La politique commerciale de l’Union européenne doit être cohérente avec les objectifs globaux de l’Europe, elle constitue un des leviers pour promouvoir des échanges mondiaux régulés au service de l’emploi, d’un haut niveau social et du développement durable en Europe comme dans les pays partenaires. C’est pourquoi le rapport demande que soit inclue dans les accords commerciaux signés par l’Union Européenne l’obligation pour les entreprises, leurs filiales et leurs fournisseurs, des deux parties contractantes (l’Europe et les pays partenaires) de respecter les textes et conventions internationales en vigueur en matière de droits sociaux, de droits de l’Homme, d’environnement, émanant notamment de l’OIT et des agences des Nations Unies.
De la catastrophe chimique de Bhopal en Inde provoquée faisant des milliers de victimes, au comportement de Total en Birmanie, en passant par les entreprises minières en Afrique, les producteurs de bananes assassinant les syndicalistes en Amérique latine, ou le travail des enfants dans la production de textile en Asie, les exemples sont légions de violations des droits sociaux et environnementaux en toute impunité par les multinationales ou leur filiales.
Ce rapport appelle à aller au-delà des déclarations d’intention et des campagnes de marketing derrière lesquelles s’abritent les entreprises en matière de RSE. Il demande que leurs engagements soient vérifiables, que les multinationales soient tenues pour responsables du comportement des entreprises se tenant dans leur sphère d’influence (filiales, chaînes d’approvisionnement…) dans les pays où elles exercent leurs activités et que des mécanismes de surveillance soient inclus dans les accords de commerce.
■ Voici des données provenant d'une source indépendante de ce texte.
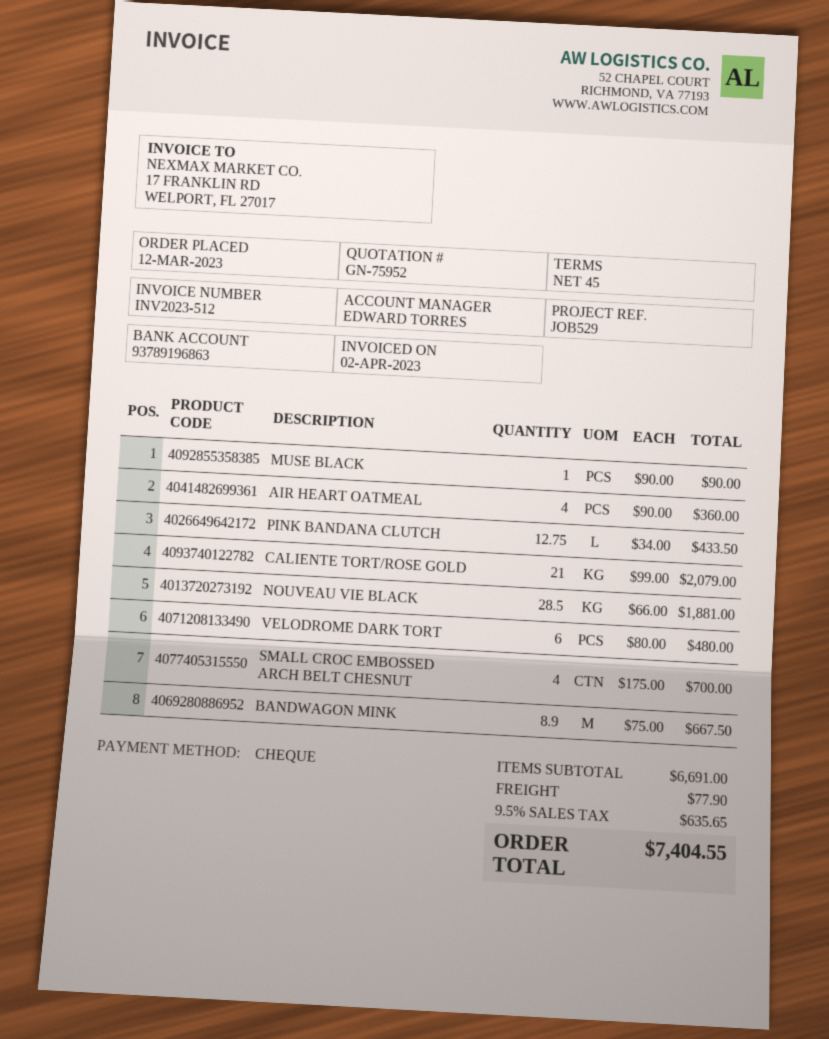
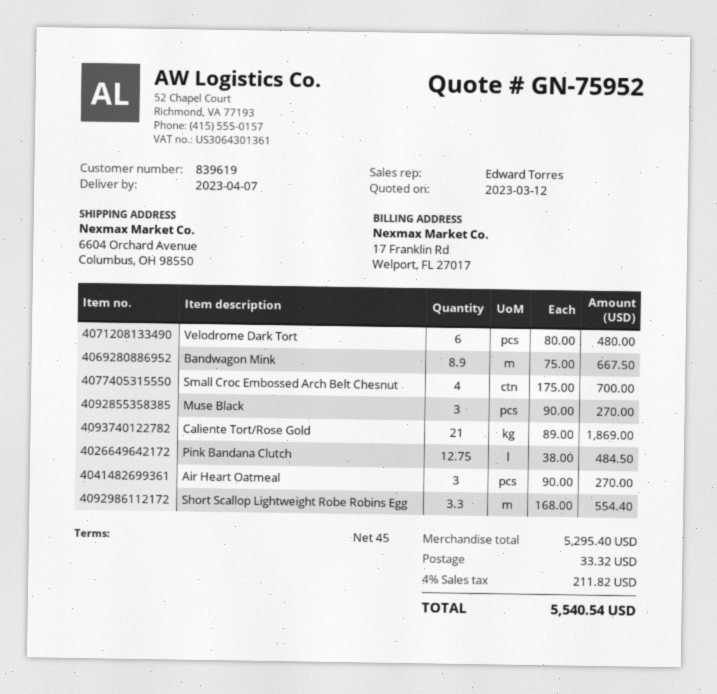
MUSE BLACK: 1 x 90.00 = 90.00 -> 3 x 90.00 = 270.00
AIR HEART OATMEAL: 4 x 90.00 = 360.00 -> 3 x 90.00 = 270.00
PINK BANDANA CLUTCH: 12.75 x 34.00 = 433.50 -> 12.75 x 38.00 = 484.50
CALIENTE TORT/ROSE GOLD: 21 x 99.00 = 2079.00 -> 21 x 89.00 = 1869.00
NOUVEAU VIE BLACK: 28.5 x 66.00 = 1881.00 -> none
Short Scallop Lightweight Robe Robins Egg: none -> 3.3 x 168.00 = 554.40
subtotal: 6691.00 -> 5295.40
shipping: 77.90 -> 33.32
tax: 9.5% = 635.65 -> 4% = 211.82
total: 7404.55 -> 5540.54

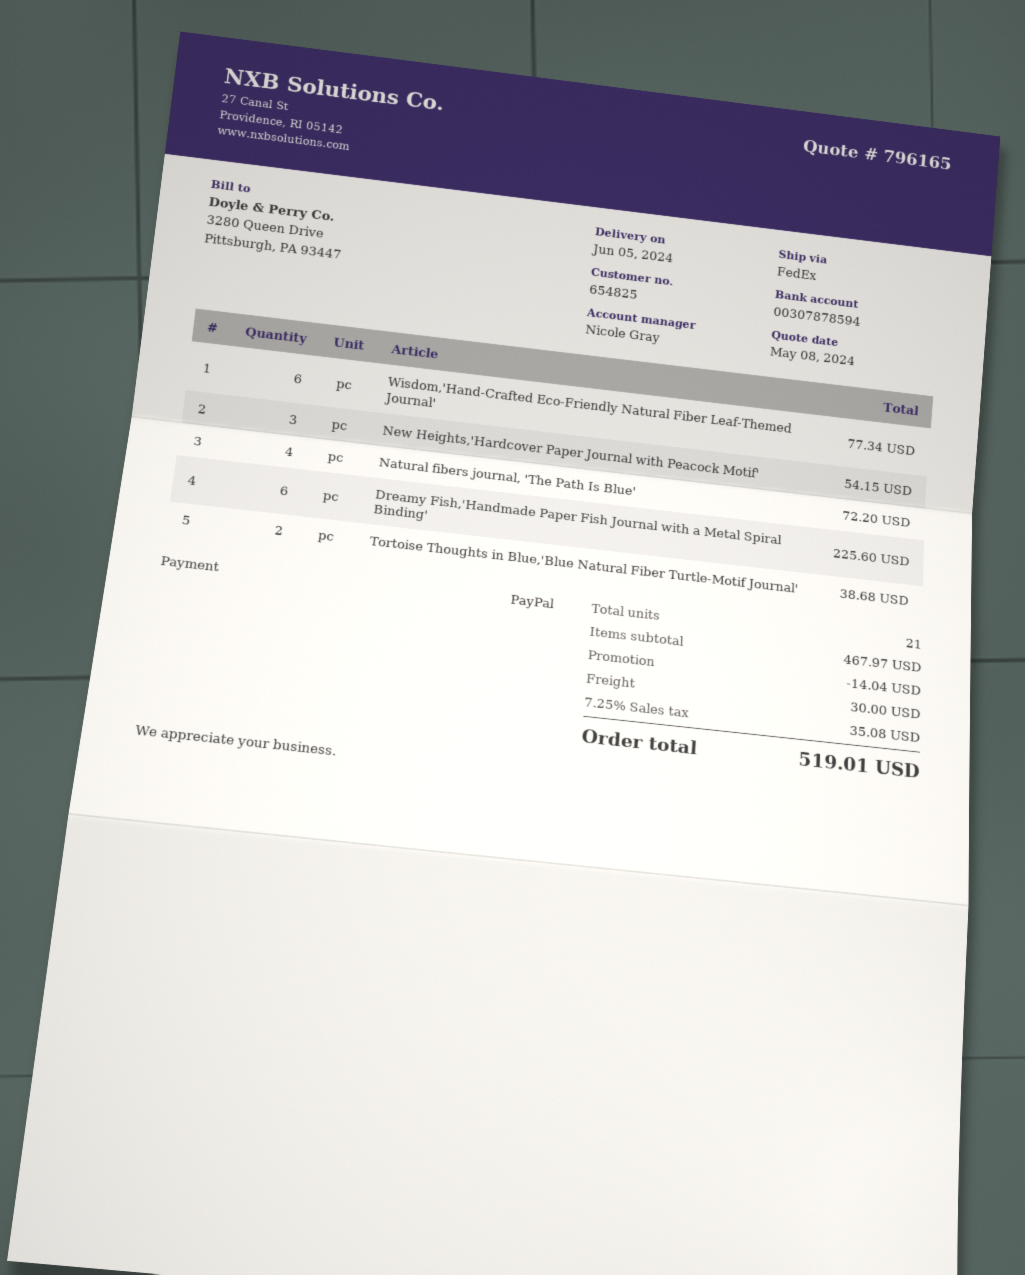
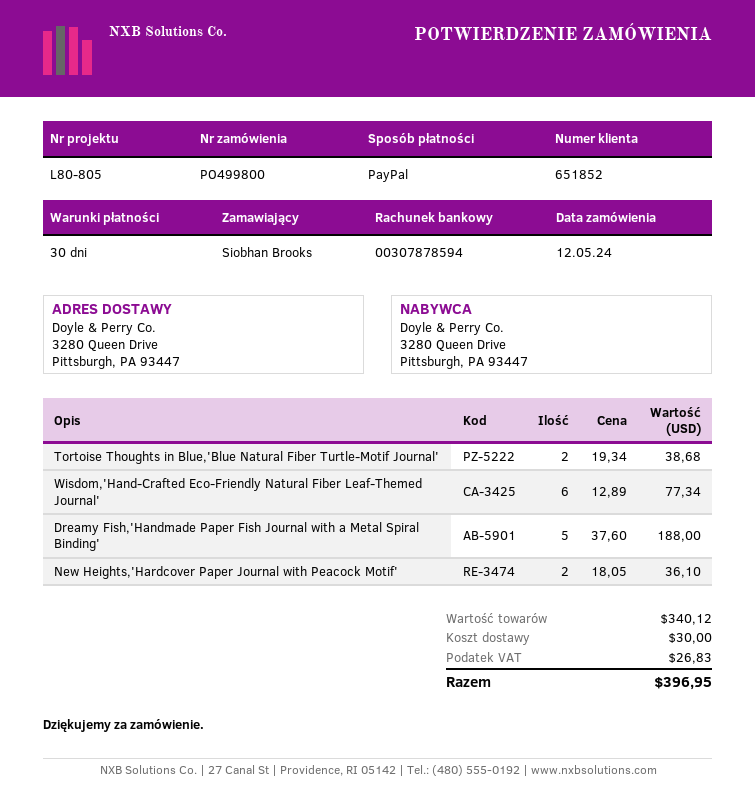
customer number: 654825 -> 651852
New Heights,'Hardcover Paper Journal with Peacock Motif': 3 for 54.15 -> 2 for 36.10
Natural fibers journal, 'The Path Is Blue': 4 for 72.20 -> none
Dreamy Fish,'Handmade Paper Fish Journal with a Metal Spiral Binding': 6 for 225.60 -> 5 for 188.00
subtotal: 467.97 -> 340.12
discount: 14.04 -> none
tax: 35.08 -> 26.83
total: 519.01 -> 396.95

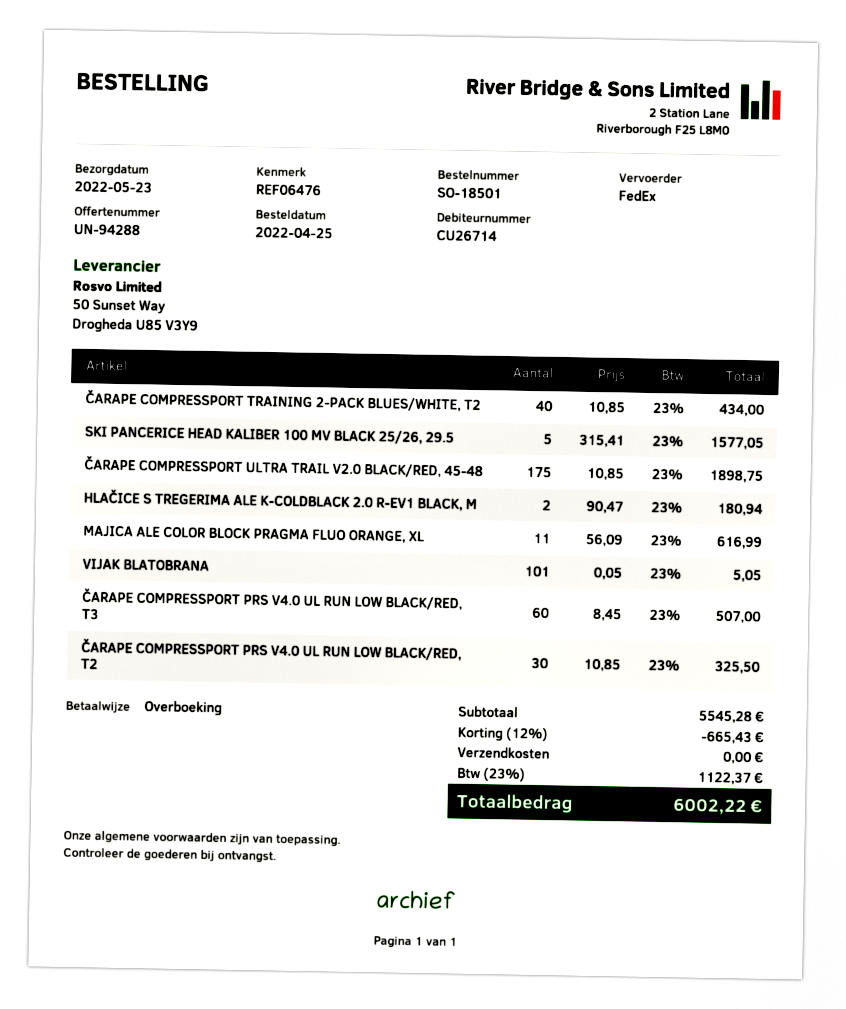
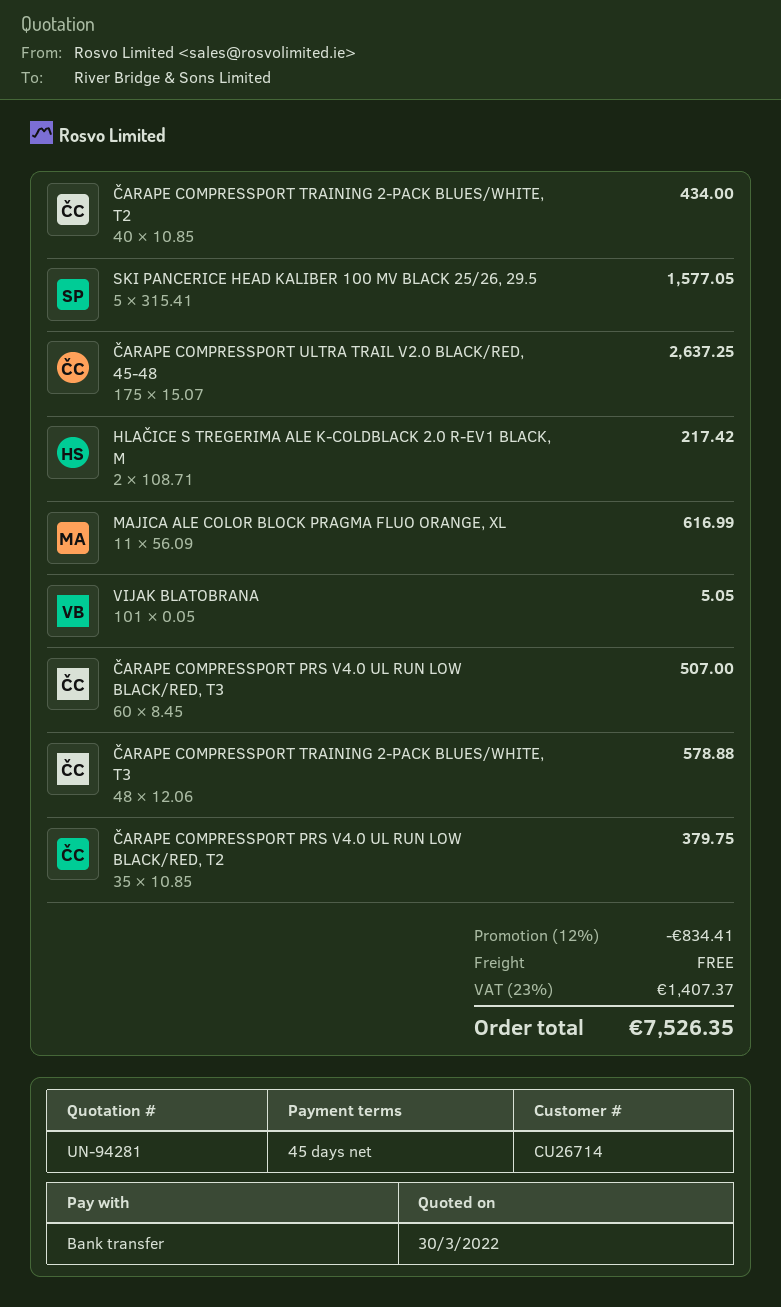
quote number: UN-94288 -> UN-94281
ČARAPE COMPRESSPORT ULTRA TRAIL V2.0 BLACK/RED, 45-48: 175 x 10.85 = 1898.75 -> 175 x 15.07 = 2637.25
HLAČICE S TREGERIMA ALE K-COLDBLACK 2.0 R-EV1 BLACK, M: 2 x 90.47 = 180.94 -> 2 x 108.71 = 217.42
ČARAPE COMPRESSPORT PRS V4.0 UL RUN LOW BLACK/RED, T2: 30 x 10.85 = 325.50 -> 35 x 10.85 = 379.75
ČARAPE COMPRESSPORT TRAINING 2-PACK BLUES/WHITE, T3: none -> 48 x 12.06 = 578.88
discount: 12% = 665.43 -> 12% = 834.41
tax: 23% = 1122.37 -> 23% = 1407.37
total: 6002.22 -> 7526.35

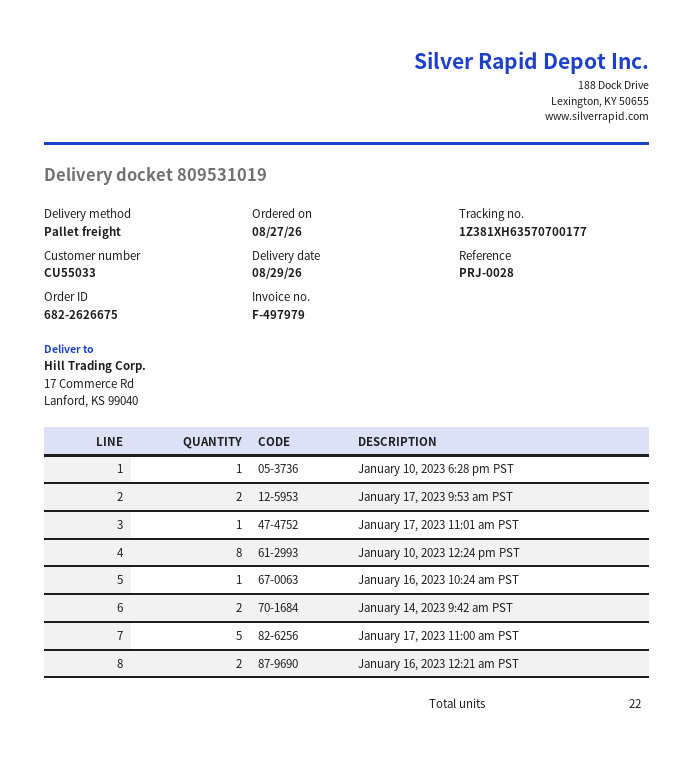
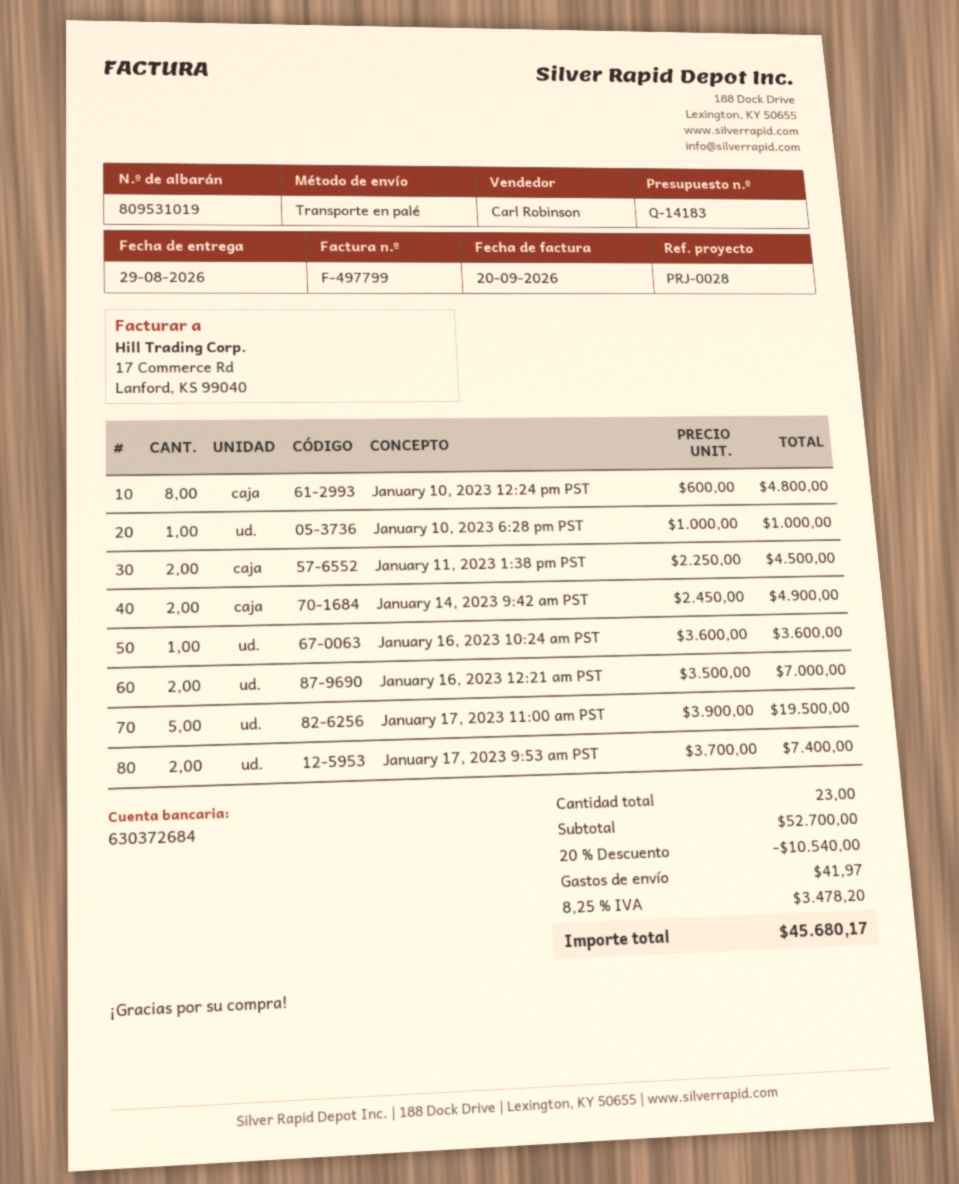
invoice number: F-497979 -> F-497799
January 17, 2023 11:01 am PST: 1 -> none
January 11, 2023 1:38 pm PST: none -> 2
total quantity: 22 -> 23

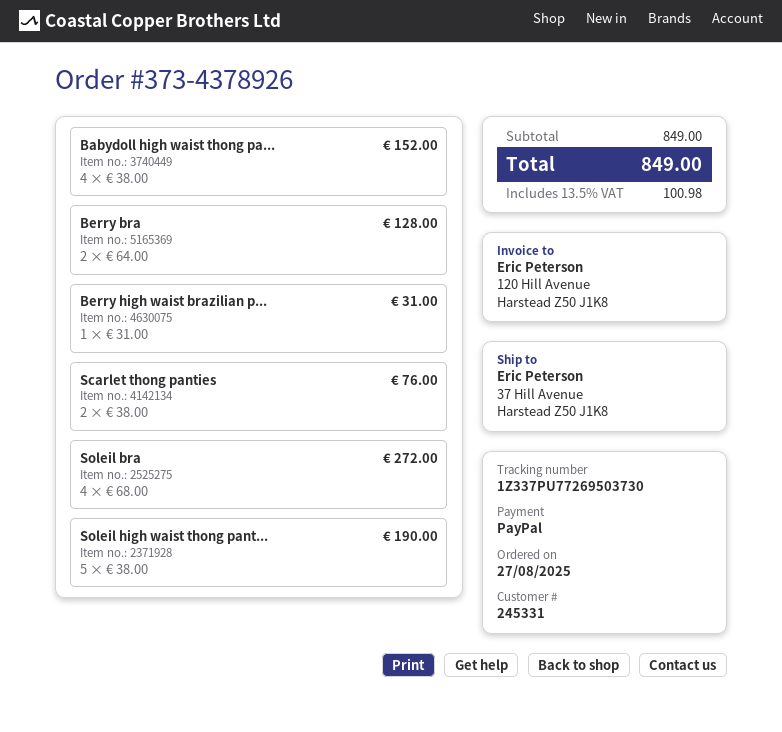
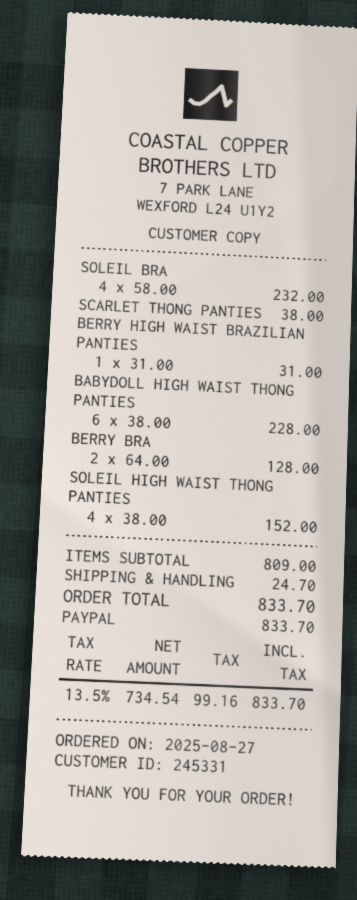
Babydoll high waist thong pa...: 4 x 38.00 = 152.00 -> 6 x 38.00 = 228.00
Scarlet thong panties: 2 x 38.00 = 76.00 -> 1 x 38.00 = 38.00
Soleil bra: 4 x 68.00 = 272.00 -> 4 x 58.00 = 232.00
Soleil high waist thong pant...: 5 x 38.00 = 190.00 -> 4 x 38.00 = 152.00
subtotal: 849.00 -> 809.00
shipping: none -> 24.70
tax: 13.5% = 100.98 -> 13.5% = 99.16
total: 849.00 -> 833.70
En apportant son soutien à ce rapport, la commission du commerce international a retenu cette approche novatrice du concept du RSE en lien avec le commerce international de l’UE. Elle demande ainsi, avec le rapporteur, d’inclure désormais la RSE telle que définie et élaborée avec les syndicats au sein de l’OCDE, de l’OIT et des Nations Unies, dans les clauses de développement durable des accords de commerce négociés et signés par l’Union européenne.